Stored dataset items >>
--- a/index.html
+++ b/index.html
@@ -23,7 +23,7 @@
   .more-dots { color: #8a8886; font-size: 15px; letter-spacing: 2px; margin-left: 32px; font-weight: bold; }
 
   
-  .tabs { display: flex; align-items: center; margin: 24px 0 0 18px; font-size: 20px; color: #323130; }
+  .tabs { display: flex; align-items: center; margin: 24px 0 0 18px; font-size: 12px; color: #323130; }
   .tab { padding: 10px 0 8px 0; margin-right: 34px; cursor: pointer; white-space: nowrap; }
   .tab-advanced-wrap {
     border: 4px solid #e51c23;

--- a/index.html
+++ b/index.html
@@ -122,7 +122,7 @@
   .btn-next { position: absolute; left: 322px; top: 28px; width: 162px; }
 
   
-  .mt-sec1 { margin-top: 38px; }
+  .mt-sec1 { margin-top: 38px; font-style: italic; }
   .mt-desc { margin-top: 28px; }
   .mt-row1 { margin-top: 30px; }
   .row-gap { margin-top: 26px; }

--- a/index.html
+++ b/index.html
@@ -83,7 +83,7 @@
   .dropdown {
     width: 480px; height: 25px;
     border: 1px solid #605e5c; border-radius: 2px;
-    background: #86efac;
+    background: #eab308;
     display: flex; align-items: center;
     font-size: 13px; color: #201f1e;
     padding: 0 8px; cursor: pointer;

Exercise >> Write out the records once more, precisely as they stand.

Answer box >>
--- a/index.html
+++ b/index.html
@@ -23,7 +23,7 @@
   .more-dots { color: #8a8886; font-size: 15px; letter-spacing: 2px; margin-left: 32px; font-weight: bold; }
 
   
-  .tabs { display: flex; align-items: center; margin: 24px 0 0 18px; font-size: 20px; color: #323130; }
+  .tabs { display: flex; align-items: center; margin: 24px 0 0 18px; font-size: 12px; color: #323130; }
   .tab { padding: 10px 0 8px 0; margin-right: 34px; cursor: pointer; white-space: nowrap; }
   .tab-advanced-wrap {
     border: 4px solid #e51c23;

--- a/index.html
+++ b/index.html
@@ -122,7 +122,7 @@
   .btn-next { position: absolute; left: 322px; top: 28px; width: 162px; }
 
   
-  .mt-sec1 { margin-top: 38px; }
+  .mt-sec1 { margin-top: 38px; font-style: italic; }
   .mt-desc { margin-top: 28px; }
   .mt-row1 { margin-top: 30px; }
   .row-gap { margin-top: 26px; }

--- a/index.html
+++ b/index.html
@@ -83,7 +83,7 @@
   .dropdown {
     width: 480px; height: 25px;
     border: 1px solid #605e5c; border-radius: 2px;
-    background: #86efac;
+    background: #eab308;
     display: flex; align-items: center;
     font-size: 13px; color: #201f1e;
     padding: 0 8px; cursor: pointer;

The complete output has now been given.